(Collection entries)
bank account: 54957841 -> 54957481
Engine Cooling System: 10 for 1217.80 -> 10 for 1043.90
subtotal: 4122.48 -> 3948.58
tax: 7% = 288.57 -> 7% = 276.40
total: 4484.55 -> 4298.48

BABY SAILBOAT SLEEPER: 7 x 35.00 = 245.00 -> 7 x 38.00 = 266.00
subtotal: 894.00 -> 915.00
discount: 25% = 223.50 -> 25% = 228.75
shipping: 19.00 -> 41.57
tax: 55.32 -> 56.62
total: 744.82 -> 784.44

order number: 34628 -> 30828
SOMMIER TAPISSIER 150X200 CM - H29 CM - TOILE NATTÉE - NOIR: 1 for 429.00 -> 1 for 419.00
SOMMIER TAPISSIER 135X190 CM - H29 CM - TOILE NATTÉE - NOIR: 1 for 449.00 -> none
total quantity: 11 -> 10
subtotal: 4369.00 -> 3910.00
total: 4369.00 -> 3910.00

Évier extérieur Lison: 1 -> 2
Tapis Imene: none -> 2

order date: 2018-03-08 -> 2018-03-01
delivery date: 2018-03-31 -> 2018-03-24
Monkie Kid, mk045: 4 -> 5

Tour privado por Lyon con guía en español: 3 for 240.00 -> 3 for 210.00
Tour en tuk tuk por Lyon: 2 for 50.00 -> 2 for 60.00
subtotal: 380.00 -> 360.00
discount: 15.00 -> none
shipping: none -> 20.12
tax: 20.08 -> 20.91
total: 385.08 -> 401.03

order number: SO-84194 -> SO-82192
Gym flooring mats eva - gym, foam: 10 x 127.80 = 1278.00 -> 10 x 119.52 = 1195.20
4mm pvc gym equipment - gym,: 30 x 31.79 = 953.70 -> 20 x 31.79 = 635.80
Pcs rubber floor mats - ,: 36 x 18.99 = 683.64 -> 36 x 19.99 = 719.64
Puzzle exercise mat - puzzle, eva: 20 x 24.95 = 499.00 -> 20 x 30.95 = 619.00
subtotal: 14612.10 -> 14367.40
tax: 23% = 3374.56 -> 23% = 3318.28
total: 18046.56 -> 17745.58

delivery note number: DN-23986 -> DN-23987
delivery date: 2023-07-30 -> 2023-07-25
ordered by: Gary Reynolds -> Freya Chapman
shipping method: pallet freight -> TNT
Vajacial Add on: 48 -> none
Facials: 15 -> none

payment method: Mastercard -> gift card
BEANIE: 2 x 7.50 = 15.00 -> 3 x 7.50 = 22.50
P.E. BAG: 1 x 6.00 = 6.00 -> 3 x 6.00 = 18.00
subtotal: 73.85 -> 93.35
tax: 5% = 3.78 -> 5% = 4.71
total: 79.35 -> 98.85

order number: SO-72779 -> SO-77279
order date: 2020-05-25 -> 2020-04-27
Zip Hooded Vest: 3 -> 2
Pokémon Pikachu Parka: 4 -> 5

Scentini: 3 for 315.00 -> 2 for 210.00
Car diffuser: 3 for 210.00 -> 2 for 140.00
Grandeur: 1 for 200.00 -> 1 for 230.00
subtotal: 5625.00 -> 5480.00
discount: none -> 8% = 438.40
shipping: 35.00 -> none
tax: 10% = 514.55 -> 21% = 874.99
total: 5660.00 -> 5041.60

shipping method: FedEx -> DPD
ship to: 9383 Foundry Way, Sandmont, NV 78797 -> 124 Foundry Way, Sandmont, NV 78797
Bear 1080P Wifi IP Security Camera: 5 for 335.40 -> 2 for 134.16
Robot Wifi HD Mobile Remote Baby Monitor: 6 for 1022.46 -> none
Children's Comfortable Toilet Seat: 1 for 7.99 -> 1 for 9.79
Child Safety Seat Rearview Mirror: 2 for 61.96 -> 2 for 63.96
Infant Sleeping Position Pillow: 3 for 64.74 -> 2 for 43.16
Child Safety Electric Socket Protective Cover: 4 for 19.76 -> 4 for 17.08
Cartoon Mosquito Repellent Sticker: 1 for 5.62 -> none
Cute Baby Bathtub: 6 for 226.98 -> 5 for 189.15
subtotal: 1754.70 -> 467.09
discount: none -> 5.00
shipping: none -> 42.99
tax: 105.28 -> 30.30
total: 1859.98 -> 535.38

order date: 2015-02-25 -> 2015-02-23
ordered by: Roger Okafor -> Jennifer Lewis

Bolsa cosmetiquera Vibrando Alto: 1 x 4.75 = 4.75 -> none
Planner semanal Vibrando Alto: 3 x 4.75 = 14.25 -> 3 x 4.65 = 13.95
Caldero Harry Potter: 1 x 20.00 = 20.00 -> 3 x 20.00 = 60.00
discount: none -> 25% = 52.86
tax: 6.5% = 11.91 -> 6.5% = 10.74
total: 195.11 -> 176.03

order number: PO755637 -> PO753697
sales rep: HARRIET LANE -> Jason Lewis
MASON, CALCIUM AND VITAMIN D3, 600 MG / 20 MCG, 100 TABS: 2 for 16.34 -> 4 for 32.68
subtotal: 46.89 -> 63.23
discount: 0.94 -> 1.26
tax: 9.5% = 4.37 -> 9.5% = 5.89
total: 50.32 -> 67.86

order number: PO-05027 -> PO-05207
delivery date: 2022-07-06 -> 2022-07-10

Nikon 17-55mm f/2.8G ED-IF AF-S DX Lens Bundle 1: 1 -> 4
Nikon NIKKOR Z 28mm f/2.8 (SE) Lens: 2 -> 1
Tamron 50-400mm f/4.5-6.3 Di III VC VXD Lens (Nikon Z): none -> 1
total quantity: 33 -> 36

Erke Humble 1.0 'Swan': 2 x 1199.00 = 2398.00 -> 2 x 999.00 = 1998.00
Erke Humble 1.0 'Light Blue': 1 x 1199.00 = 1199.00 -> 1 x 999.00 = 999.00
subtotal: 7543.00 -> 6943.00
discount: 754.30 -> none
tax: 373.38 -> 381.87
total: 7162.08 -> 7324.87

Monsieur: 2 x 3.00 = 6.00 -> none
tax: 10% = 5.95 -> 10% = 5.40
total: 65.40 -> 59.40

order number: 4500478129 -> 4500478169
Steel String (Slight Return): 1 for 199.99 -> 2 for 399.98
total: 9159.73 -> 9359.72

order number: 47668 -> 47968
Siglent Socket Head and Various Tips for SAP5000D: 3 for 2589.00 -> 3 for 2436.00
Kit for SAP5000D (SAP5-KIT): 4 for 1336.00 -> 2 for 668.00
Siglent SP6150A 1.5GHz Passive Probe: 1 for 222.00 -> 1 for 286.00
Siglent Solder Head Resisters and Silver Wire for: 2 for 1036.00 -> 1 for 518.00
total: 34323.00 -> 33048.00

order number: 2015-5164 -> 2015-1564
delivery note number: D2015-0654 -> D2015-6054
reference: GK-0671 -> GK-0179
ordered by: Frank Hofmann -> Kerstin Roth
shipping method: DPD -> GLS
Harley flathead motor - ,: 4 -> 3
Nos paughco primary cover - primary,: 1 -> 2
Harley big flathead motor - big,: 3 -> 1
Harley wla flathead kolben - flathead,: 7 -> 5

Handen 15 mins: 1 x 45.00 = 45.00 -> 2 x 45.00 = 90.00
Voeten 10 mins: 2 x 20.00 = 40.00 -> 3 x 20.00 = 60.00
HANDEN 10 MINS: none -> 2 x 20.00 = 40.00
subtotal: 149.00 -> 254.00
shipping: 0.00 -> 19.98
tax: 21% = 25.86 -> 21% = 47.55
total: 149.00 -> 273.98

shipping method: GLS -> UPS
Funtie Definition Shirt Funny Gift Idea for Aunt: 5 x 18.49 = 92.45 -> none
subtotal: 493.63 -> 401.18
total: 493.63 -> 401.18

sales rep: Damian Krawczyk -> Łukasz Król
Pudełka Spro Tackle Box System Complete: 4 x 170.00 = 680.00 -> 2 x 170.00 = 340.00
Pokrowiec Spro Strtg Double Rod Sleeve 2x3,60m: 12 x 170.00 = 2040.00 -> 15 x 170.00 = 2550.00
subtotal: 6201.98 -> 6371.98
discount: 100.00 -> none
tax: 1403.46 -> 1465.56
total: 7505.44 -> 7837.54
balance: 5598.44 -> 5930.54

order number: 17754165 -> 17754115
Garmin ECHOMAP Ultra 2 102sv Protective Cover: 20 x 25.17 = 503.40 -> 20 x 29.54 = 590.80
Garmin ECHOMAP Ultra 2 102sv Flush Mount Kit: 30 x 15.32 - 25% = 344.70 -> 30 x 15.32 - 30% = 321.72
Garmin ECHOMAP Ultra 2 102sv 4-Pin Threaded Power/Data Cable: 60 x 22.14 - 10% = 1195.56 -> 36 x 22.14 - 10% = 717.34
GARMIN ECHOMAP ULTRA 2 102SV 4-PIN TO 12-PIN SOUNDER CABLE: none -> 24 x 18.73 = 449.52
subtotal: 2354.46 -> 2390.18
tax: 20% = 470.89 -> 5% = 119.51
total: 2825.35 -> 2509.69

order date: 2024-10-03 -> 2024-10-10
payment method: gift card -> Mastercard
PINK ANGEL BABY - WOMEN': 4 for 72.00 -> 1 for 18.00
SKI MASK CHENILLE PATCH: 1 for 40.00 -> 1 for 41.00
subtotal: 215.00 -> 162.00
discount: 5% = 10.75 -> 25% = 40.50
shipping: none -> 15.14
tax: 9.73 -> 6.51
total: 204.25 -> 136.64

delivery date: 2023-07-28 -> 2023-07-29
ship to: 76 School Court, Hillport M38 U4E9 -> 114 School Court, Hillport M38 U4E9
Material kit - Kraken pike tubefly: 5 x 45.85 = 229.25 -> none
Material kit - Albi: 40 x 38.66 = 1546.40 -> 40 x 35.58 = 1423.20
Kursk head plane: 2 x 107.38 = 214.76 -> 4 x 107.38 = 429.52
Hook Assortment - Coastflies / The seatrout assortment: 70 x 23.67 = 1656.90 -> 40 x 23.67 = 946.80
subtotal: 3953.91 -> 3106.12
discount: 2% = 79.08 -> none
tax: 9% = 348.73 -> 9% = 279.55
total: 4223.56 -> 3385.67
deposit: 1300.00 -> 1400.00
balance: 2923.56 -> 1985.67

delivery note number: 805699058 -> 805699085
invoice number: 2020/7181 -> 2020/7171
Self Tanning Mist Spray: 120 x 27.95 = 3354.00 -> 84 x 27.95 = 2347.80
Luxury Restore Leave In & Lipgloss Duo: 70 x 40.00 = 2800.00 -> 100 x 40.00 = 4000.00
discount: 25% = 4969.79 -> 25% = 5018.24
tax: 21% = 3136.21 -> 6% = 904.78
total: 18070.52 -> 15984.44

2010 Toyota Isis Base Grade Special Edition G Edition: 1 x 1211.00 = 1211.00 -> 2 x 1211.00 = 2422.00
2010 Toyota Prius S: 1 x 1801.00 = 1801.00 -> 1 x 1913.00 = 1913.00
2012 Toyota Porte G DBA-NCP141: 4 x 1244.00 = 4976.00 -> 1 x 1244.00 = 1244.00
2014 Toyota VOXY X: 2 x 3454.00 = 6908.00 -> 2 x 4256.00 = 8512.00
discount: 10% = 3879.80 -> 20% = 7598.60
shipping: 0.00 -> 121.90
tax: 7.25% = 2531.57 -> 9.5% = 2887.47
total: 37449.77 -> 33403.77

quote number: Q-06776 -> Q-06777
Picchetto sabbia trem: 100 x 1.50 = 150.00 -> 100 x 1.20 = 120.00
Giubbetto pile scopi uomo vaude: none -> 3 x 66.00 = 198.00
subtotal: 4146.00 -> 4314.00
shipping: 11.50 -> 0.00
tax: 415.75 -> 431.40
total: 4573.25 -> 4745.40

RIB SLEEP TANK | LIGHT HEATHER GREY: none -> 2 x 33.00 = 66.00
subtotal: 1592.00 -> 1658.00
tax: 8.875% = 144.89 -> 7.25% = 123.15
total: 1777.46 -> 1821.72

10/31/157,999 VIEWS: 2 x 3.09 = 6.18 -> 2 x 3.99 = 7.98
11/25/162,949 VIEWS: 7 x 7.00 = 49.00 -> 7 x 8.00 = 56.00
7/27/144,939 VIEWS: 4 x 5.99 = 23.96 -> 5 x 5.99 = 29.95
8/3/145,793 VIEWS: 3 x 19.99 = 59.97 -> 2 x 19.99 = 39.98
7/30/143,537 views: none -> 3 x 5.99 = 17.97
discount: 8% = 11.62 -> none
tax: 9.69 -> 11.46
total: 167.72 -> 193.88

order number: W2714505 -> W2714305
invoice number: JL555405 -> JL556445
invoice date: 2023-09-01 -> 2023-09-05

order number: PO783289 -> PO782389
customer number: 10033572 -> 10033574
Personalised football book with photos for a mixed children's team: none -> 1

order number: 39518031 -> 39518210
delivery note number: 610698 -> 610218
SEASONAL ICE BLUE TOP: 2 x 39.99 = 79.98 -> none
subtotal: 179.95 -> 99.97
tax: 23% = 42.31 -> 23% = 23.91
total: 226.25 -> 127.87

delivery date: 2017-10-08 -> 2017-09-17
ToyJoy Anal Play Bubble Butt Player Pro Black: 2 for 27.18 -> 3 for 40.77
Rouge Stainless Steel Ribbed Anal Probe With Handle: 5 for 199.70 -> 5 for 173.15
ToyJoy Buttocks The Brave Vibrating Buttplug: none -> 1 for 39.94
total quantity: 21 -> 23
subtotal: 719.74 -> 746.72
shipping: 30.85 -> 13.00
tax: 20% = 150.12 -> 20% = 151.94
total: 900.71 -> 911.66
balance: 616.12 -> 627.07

What is required ▸ The answer must be one number, the count of lines above that hold the word "Harley".

Exercise answer ▸ 3